Wennen Myrte, Stehling Wilhelm, Marcus J Tim, Kuijer Joost P A, Lavini Cristina, Heunks Leo M A, Strijkers Gustav J, Coolen Bram F, Nederveen Aart J, Gurney-Champion Oliver J
Department of Radiology and Nuclear Medicine, Amsterdam University Medical Center, Amsterdam, The Netherlands.
Department of Intensive Care, Erasmus Medical Center, Rotterdam, The Netherlands.
NMR Biomed. 2025 Jan;38(1):e5289. doi: 10.1002/nbm.5289. Epub 2024 Nov 21.

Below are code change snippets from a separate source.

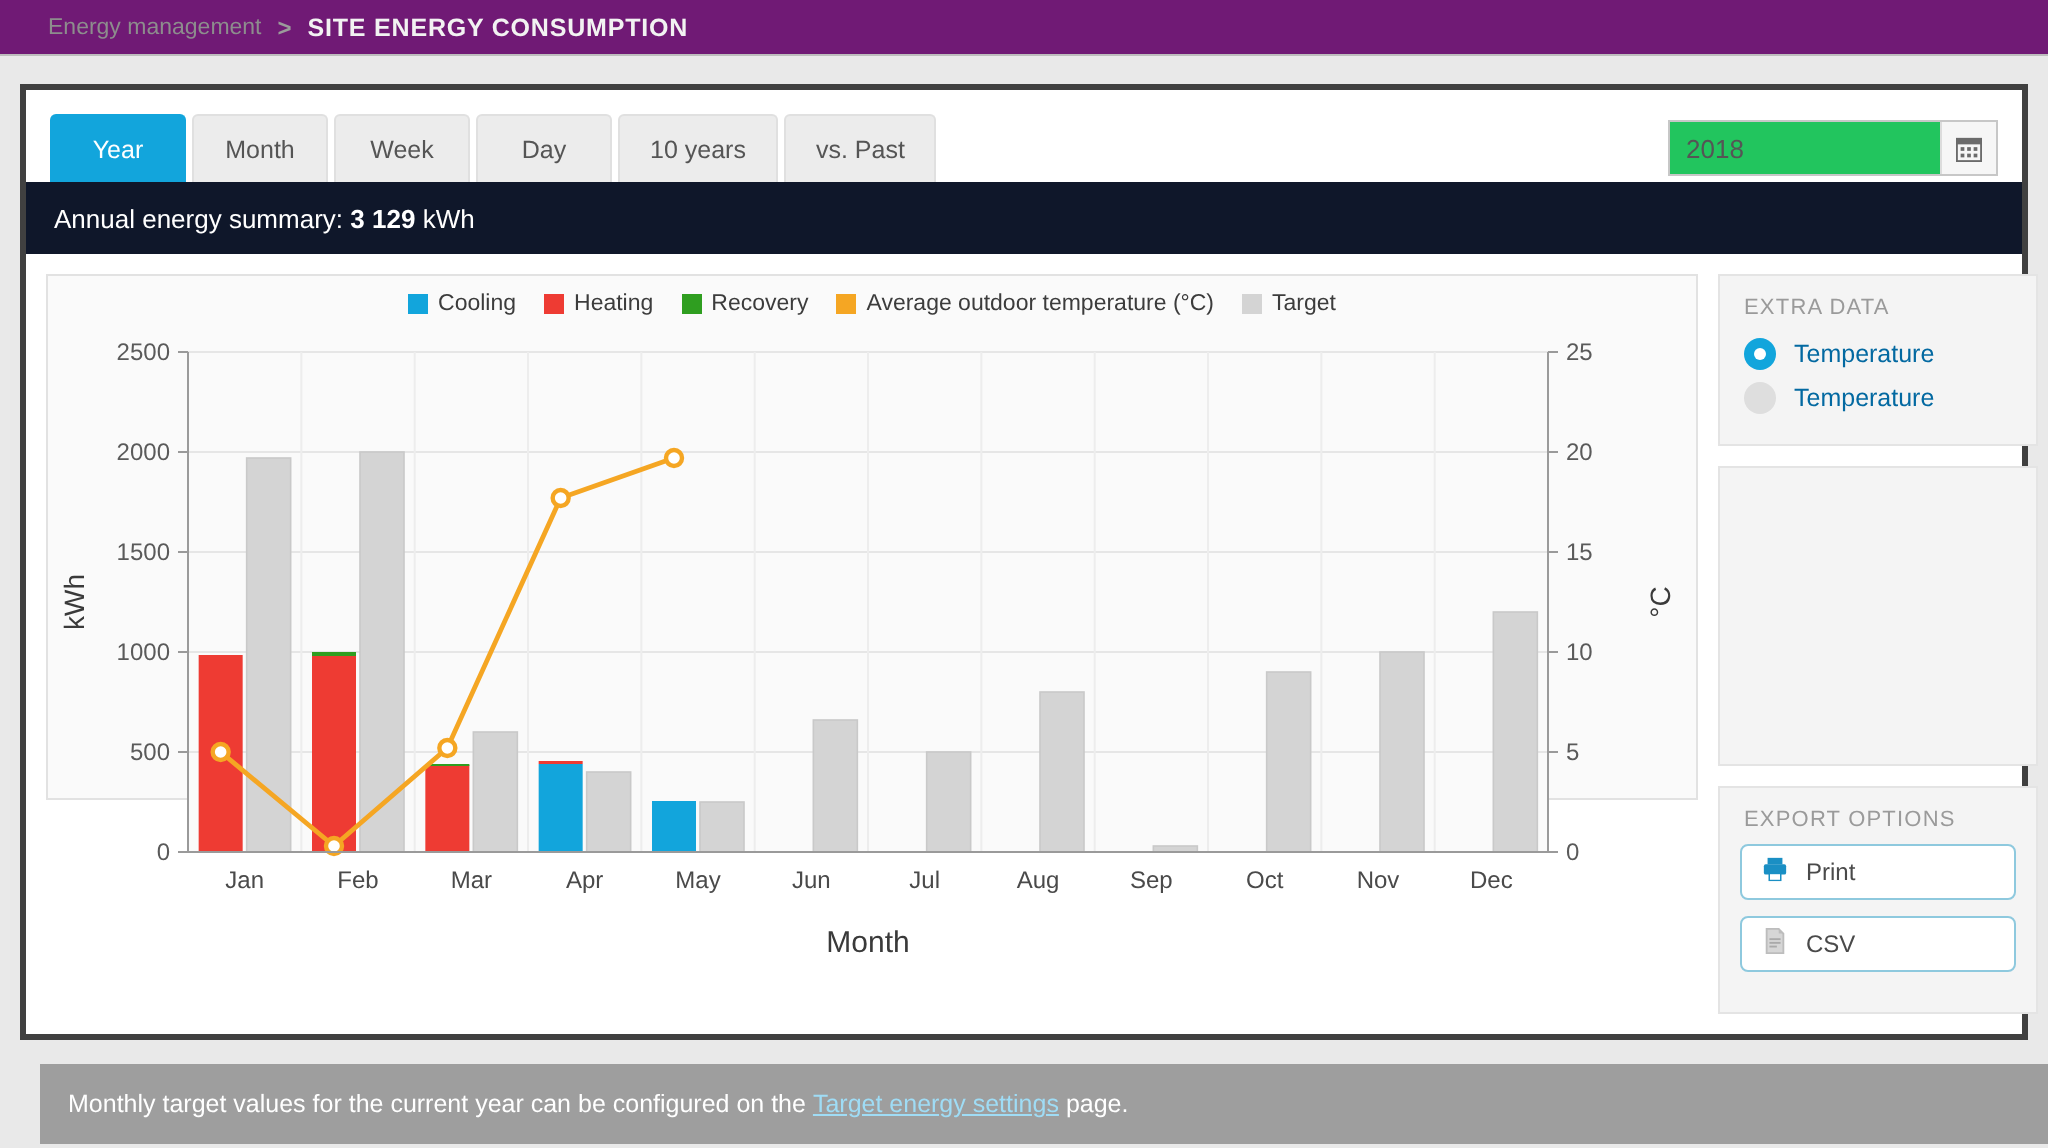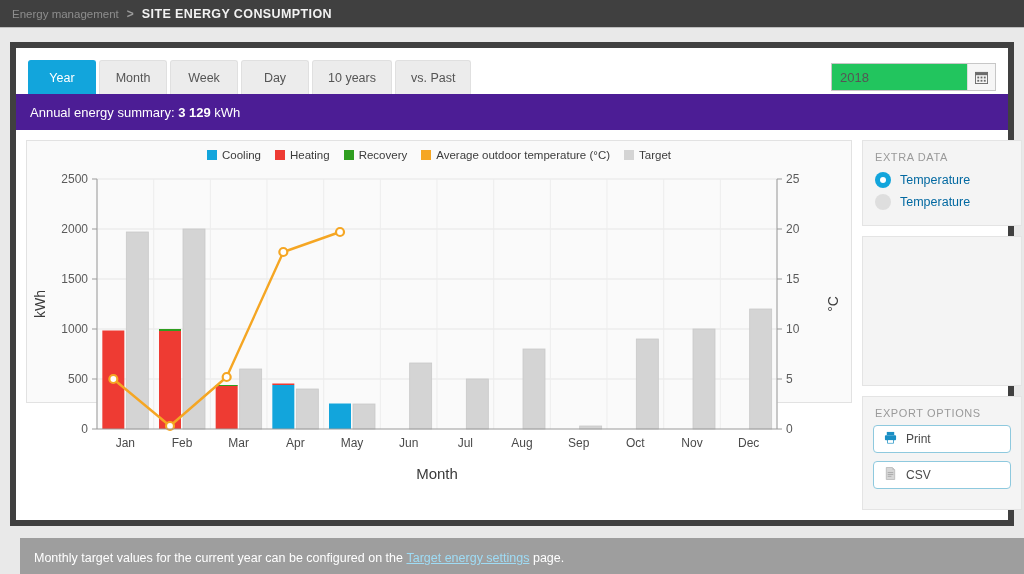"Energy management" .breadcrumb { background: #404040 -> #701a75; padding: 0 0 0 12px -> 0 0 0 24px }
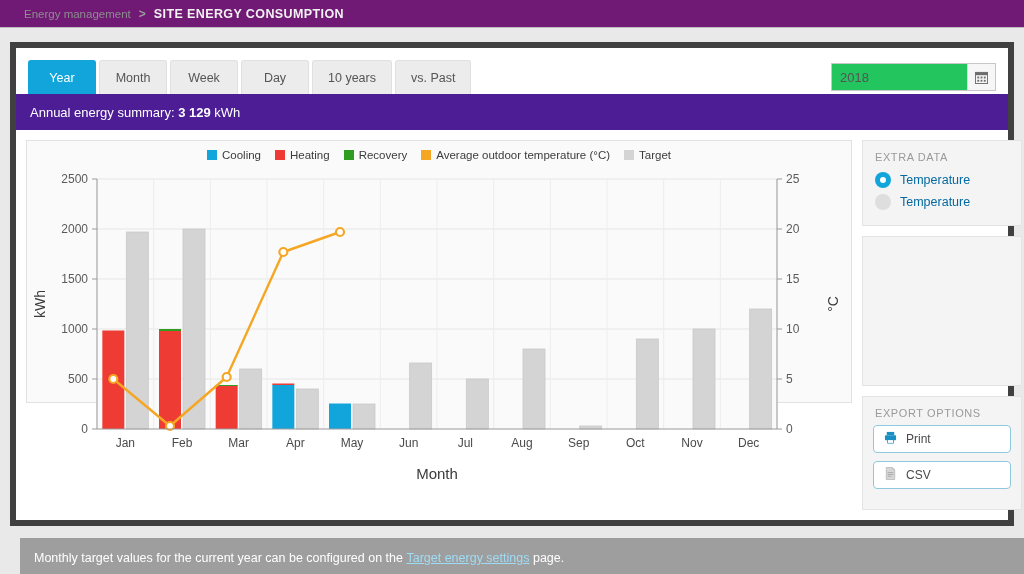"Year" .card { border: 6px solid #404040 -> 3px solid #404040 }
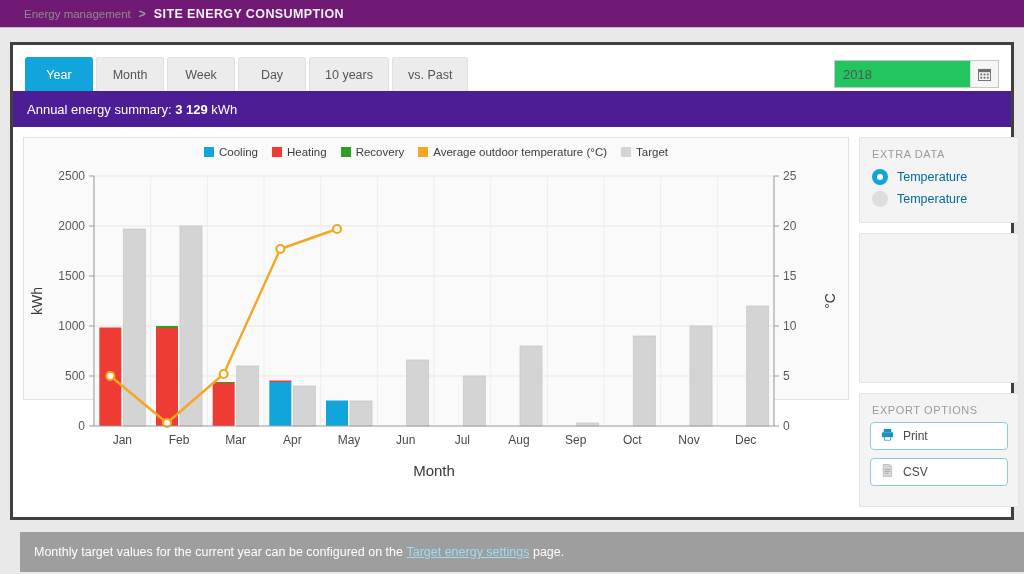"Annual energy summary:" .summary { background: #4c1d95 -> #0f172a }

The conventional gradient-echo steady-state signal model is the basis of various spoiled gradient-echo (SPGR) based quantitative MRI models, including variable flip angle (VFA) MRI and dynamic contrast-enhanced MRI (DCE). However, including preparation pulses, such as fat suppression or saturation bands, disrupts the steady-state and leads to a bias in T and DCE parameter estimates. This work introduces a signal model that improves the accuracy of VFA T-mapping and DCE for interrupted spoiled gradient-echo (I-SPGR) acquisitions. The proposed model was applied to a VFA T-mapping I-SPGR sequence in the Gold Standard T-phantom (3 T), in the brain of four healthy volunteers (3 T), and to an abdominal DCE examination (1.5 T). T-values obtained with the proposed and conventional model were compared to reference T-values. Bland-Altman analysis (phantom) and analysis of variance (in vivo) were used to test whether bias from both methods was significantly different (p = 0.05). The proposed model outperformed the conventional model by decreasing the bias in the phantom with respect to the phantom reference values (mean bias -2 vs. -35% at 3 T) and in vivo with respect to the conventional SPGR (-6 vs. -37% bias in T, p < 0.01). The proposed signal model estimated approximately 48% (depending on baseline T) higher contrast concentrations in vivo, which resulted in decreased DCE pharmacokinetic parameter estimates of up to 35%. The proposed signal model improves the accuracy of quantitative parameter estimation from disrupted steady-state I-SPGR sequences. It therefore provides a flexible method for applying fat suppression, saturation bands, and other preparation pulses in VFA T-mapping and DCE.
传统的梯度回波稳态信号模型是各种基于扰相梯度回波(SPGR)的定量MRI模型的基础,包括可变翻转角(VFA)MRI和动态对比增强MRI(DCE)。然而,包含诸如脂肪抑制或饱和带等准备脉冲会破坏稳态,并导致T和DCE参数估计出现偏差。这项工作引入了一种信号模型,该模型提高了用于中断扰相梯度回波(I-SPGR)采集的VFA T映射和DCE的准确性。所提出的模型应用于金标准T型体模(3T)中的VFA T映射I-SPGR序列、四名健康志愿者大脑(3T)中的该序列以及腹部DCE检查(1.5T)。将使用所提出模型和传统模型获得的T值与参考T值进行比较。采用Bland-Altman分析(体模)和方差分析(体内)来检验两种方法的偏差是否存在显著差异(p = 0.05)。所提出的模型优于传统模型,相对于体模参考值,在体模中偏差减小(3T时平均偏差为-2%对-35%),相对于传统SPGR,在体内偏差减小(T值偏差为-6%对-37%,p < 0.01)。所提出的信号模型在体内估计的对比剂浓度大约高48%(取决于基线T),这导致DCE药代动力学参数估计值降低高达35%。所提出的信号模型提高了从破坏的稳态I-SPGR序列进行定量参数估计的准确性。因此,它为在VFA T映射和DCE中应用脂肪抑制、饱和带和其他准备脉冲提供了一种灵活的方法。